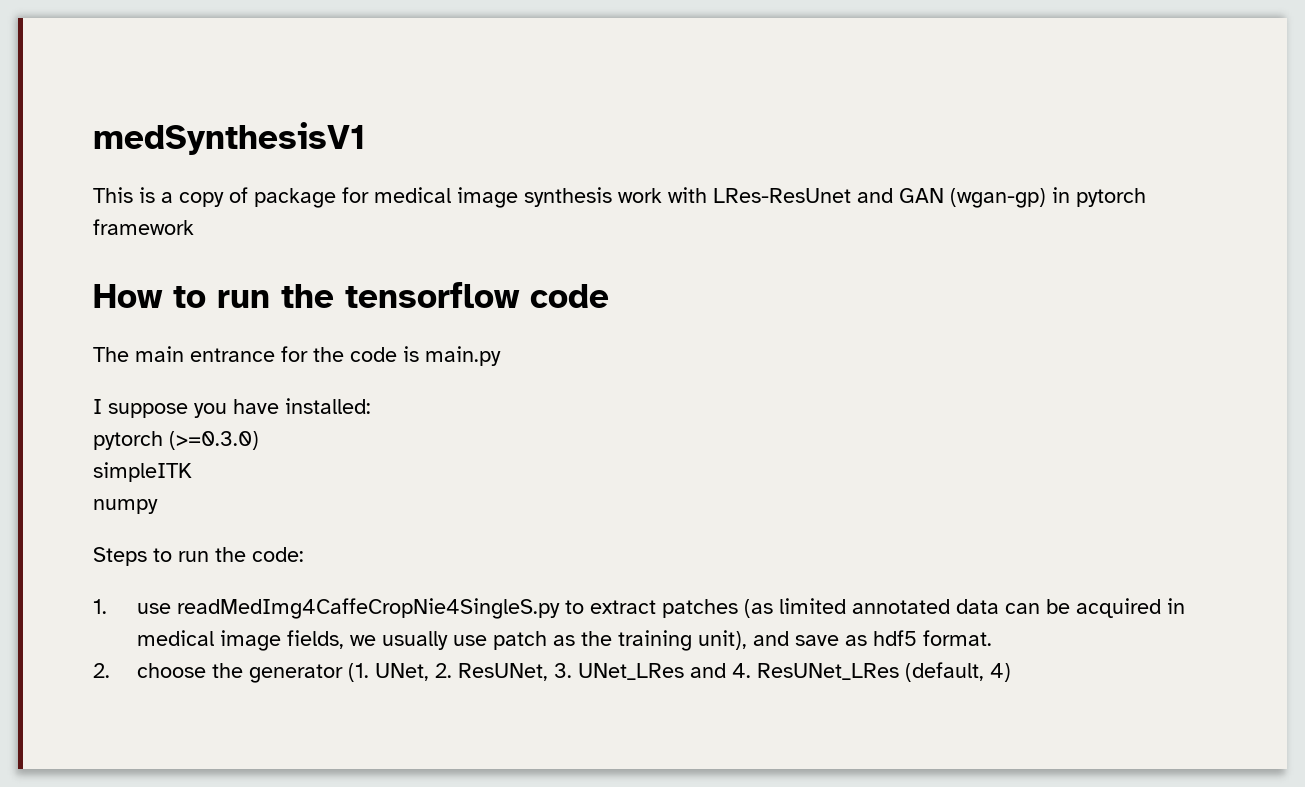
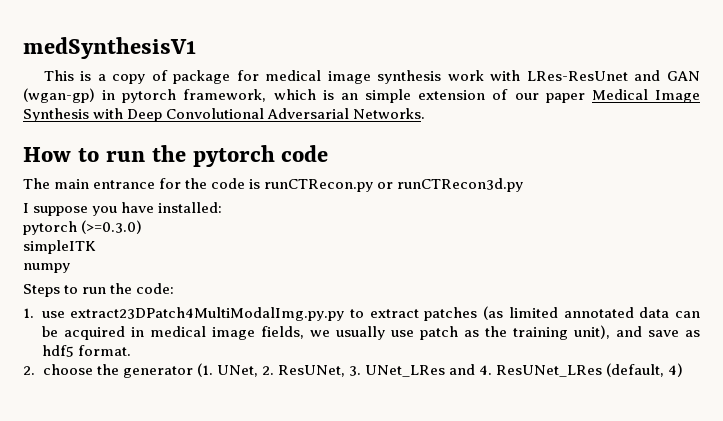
[93,219,194,235] framework -> [183,89,700,103] [23,108,426,122] framework, which is an simple extension of our paper Medical Image Synthesis with Deep Convolutional Adversarial Networks.
[345,282,520,308] tensorflow -> [192,145,275,167] pytorch
[425,346,501,366] main.py -> [264,178,524,192] runCTRecon.py or runCTRecon3d.py
[176,598,560,619] readMedImg4CaffeCropNie4SingleS.py -> [70,307,345,321] extract23DPatch4MultiModalImg.py.py

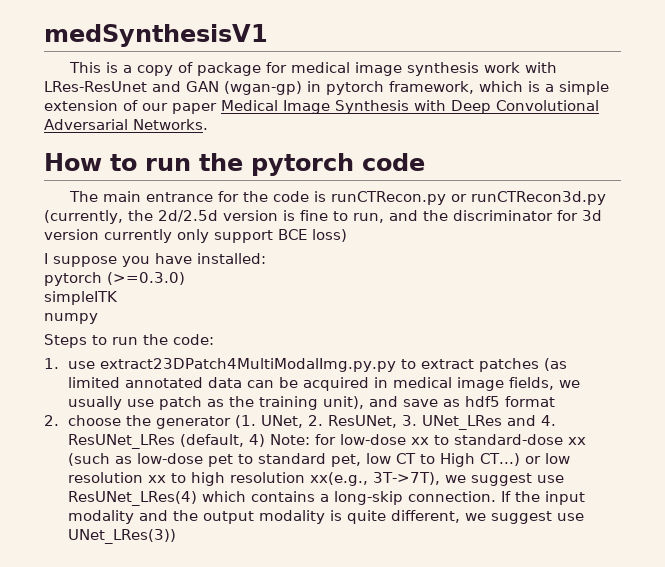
[340,93,358,100] an -> [545,84,554,92] a
(524, 185) none -> [44,210,602,224] [44,229,347,243] (currently, the 2d/2.5d version is fine to run, and the discriminator for 3d version currently only support BCE loss)
[77,345,131,356] format. -> [504,396,555,407] format
(684, 370) none -> [269,434,586,445] [67,453,570,467] [67,472,564,486] [67,491,585,506] [67,510,584,524] [67,529,176,544] Note: for low-dose xx to standard-dose xx (such as low-dose pet to standard pet, low CT to High CT...) or low resolution xx to high resolution xx(e.g., 3T->7T), we suggest use ResUNet_LRes(4) which contains a long-skip connection. If the input modality and the output modality is quite different, we suggest use UNet_LRes(3))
——————————
The task:
Copy only the lines above from the one containing "[176,598,560,619] readMedImg4CaffeCropNie4SingleS.py ->" through the one containing "[77,345,131,356] format. ->", both included. Leave out the pictures.

Result below:
[176,598,560,619] readMedImg4CaffeCropNie4SingleS.py -> [70,307,345,321] extract23DPatch4MultiModalImg.py.py

[340,93,358,100] an -> [545,84,554,92] a
(524, 185) none -> [44,210,602,224] [44,229,347,243] (currently, the 2d/2.5d version is fine to run, and the discriminator for 3d version currently only support BCE loss)
[77,345,131,356] format. -> [504,396,555,407] format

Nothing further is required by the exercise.